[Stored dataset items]

_ _ _ _ _

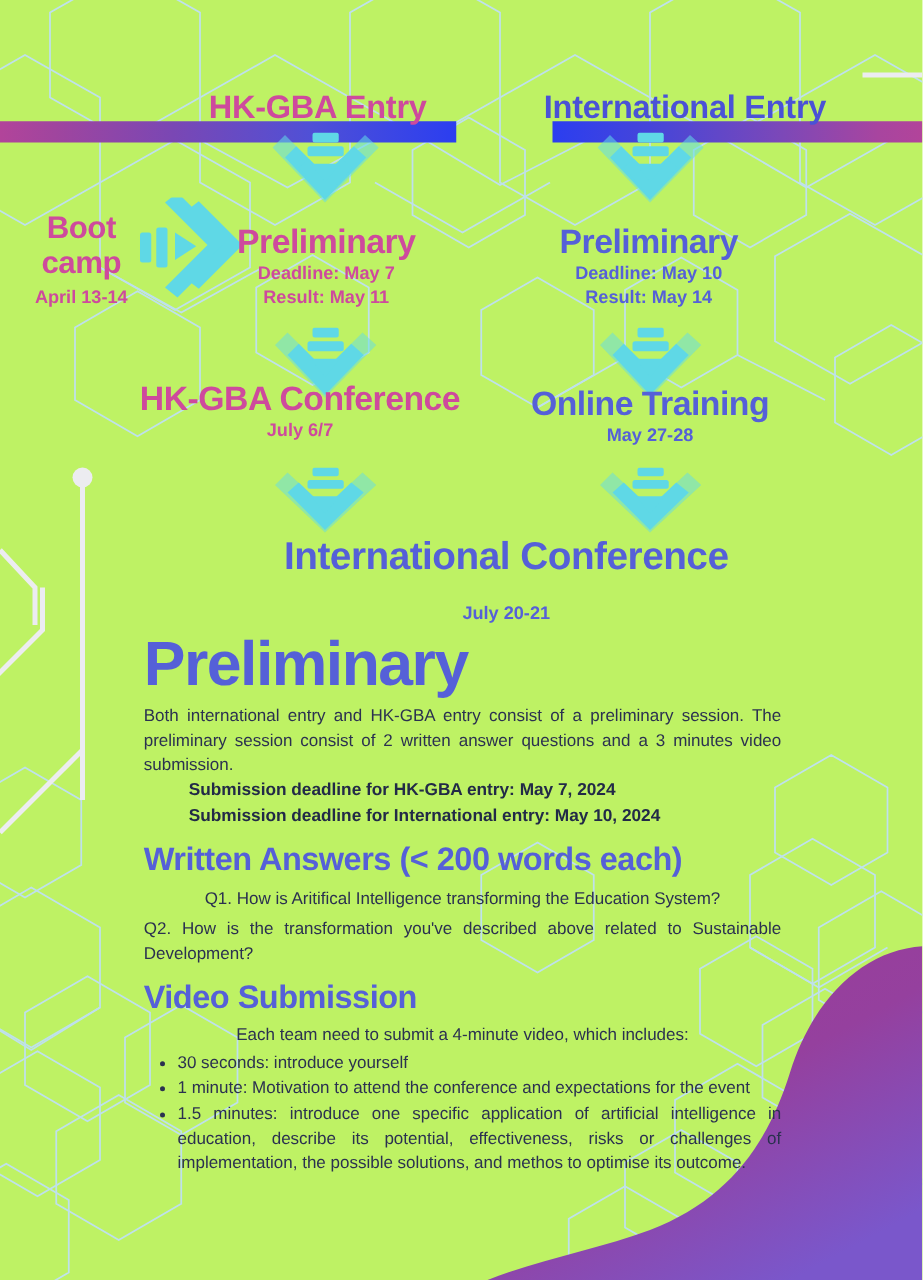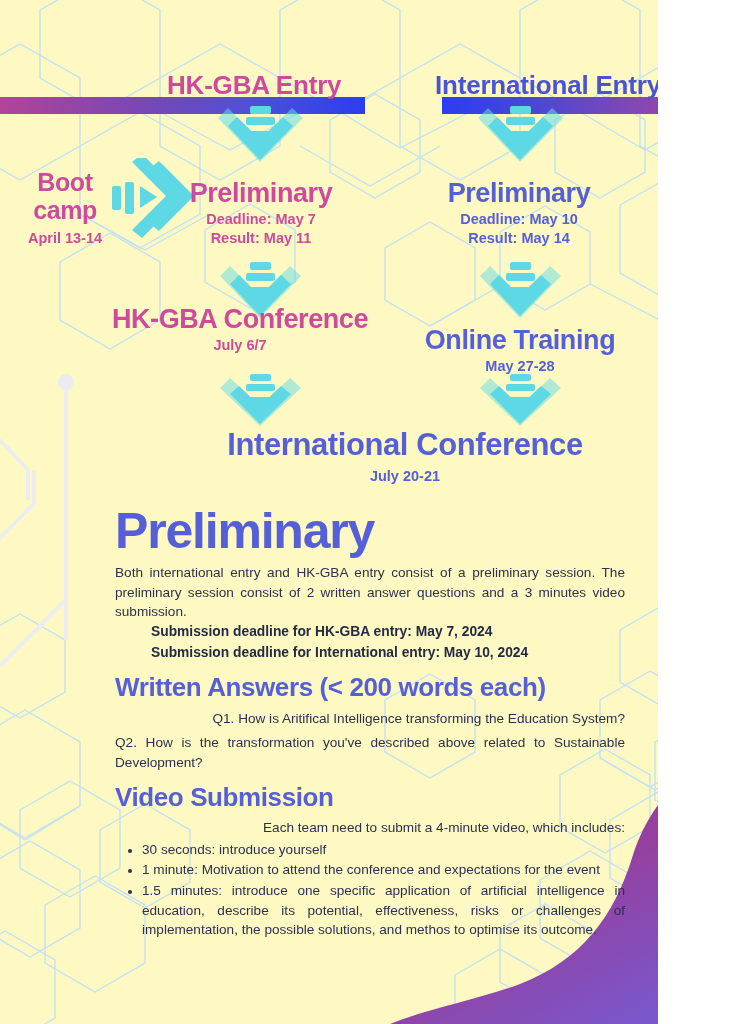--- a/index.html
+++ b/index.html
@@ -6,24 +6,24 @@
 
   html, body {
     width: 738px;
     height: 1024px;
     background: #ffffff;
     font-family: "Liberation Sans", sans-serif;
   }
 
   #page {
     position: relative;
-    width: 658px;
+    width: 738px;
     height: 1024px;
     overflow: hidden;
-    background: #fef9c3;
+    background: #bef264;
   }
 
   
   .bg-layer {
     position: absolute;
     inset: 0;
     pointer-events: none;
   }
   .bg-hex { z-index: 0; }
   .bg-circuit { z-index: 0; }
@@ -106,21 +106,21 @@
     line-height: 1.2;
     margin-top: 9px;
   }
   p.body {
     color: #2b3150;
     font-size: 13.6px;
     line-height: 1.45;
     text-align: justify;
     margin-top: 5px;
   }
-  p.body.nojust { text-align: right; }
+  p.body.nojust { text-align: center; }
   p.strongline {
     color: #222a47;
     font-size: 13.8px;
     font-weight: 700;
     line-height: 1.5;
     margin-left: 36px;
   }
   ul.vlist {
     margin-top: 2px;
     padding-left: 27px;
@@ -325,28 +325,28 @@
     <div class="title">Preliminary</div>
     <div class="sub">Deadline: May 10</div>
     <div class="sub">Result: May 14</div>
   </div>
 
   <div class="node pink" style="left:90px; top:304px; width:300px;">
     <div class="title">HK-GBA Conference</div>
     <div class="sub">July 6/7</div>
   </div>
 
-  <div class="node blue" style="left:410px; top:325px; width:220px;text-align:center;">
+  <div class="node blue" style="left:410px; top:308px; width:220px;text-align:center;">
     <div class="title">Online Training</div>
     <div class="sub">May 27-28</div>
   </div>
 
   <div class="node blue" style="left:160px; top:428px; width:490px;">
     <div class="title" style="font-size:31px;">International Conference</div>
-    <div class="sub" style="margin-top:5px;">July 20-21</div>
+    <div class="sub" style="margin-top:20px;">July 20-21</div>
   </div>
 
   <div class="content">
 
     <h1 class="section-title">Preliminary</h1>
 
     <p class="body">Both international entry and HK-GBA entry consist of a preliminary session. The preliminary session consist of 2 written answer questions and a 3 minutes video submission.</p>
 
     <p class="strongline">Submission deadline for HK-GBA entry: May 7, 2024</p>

_ _ _ _ _

Give the records above again in full and exactly, but exclude every picture.

--- a/index.html
+++ b/index.html
@@ -6,24 +6,24 @@
 
   html, body {
     width: 738px;
     height: 1024px;
     background: #ffffff;
     font-family: "Liberation Sans", sans-serif;
   }
 
   #page {
     position: relative;
-    width: 658px;
+    width: 738px;
     height: 1024px;
     overflow: hidden;
-    background: #fef9c3;
+    background: #bef264;
   }
 
   
   .bg-layer {
     position: absolute;
     inset: 0;
     pointer-events: none;
   }
   .bg-hex { z-index: 0; }
   .bg-circuit { z-index: 0; }
@@ -106,21 +106,21 @@
     line-height: 1.2;
     margin-top: 9px;
   }
   p.body {
     color: #2b3150;
     font-size: 13.6px;
     line-height: 1.45;
     text-align: justify;
     margin-top: 5px;
   }
-  p.body.nojust { text-align: right; }
+  p.body.nojust { text-align: center; }
   p.strongline {
     color: #222a47;
     font-size: 13.8px;
     font-weight: 700;
     line-height: 1.5;
     margin-left: 36px;
   }
   ul.vlist {
     margin-top: 2px;
     padding-left: 27px;
@@ -325,28 +325,28 @@
     <div class="title">Preliminary</div>
     <div class="sub">Deadline: May 10</div>
     <div class="sub">Result: May 14</div>
   </div>
 
   <div class="node pink" style="left:90px; top:304px; width:300px;">
     <div class="title">HK-GBA Conference</div>
     <div class="sub">July 6/7</div>
   </div>
 
-  <div class="node blue" style="left:410px; top:325px; width:220px;text-align:center;">
+  <div class="node blue" style="left:410px; top:308px; width:220px;text-align:center;">
     <div class="title">Online Training</div>
     <div class="sub">May 27-28</div>
   </div>
 
   <div class="node blue" style="left:160px; top:428px; width:490px;">
     <div class="title" style="font-size:31px;">International Conference</div>
-    <div class="sub" style="margin-top:5px;">July 20-21</div>
+    <div class="sub" style="margin-top:20px;">July 20-21</div>
   </div>
 
   <div class="content">
 
     <h1 class="section-title">Preliminary</h1>
 
     <p class="body">Both international entry and HK-GBA entry consist of a preliminary session. The preliminary session consist of 2 written answer questions and a 3 minutes video submission.</p>
 
     <p class="strongline">Submission deadline for HK-GBA entry: May 7, 2024</p>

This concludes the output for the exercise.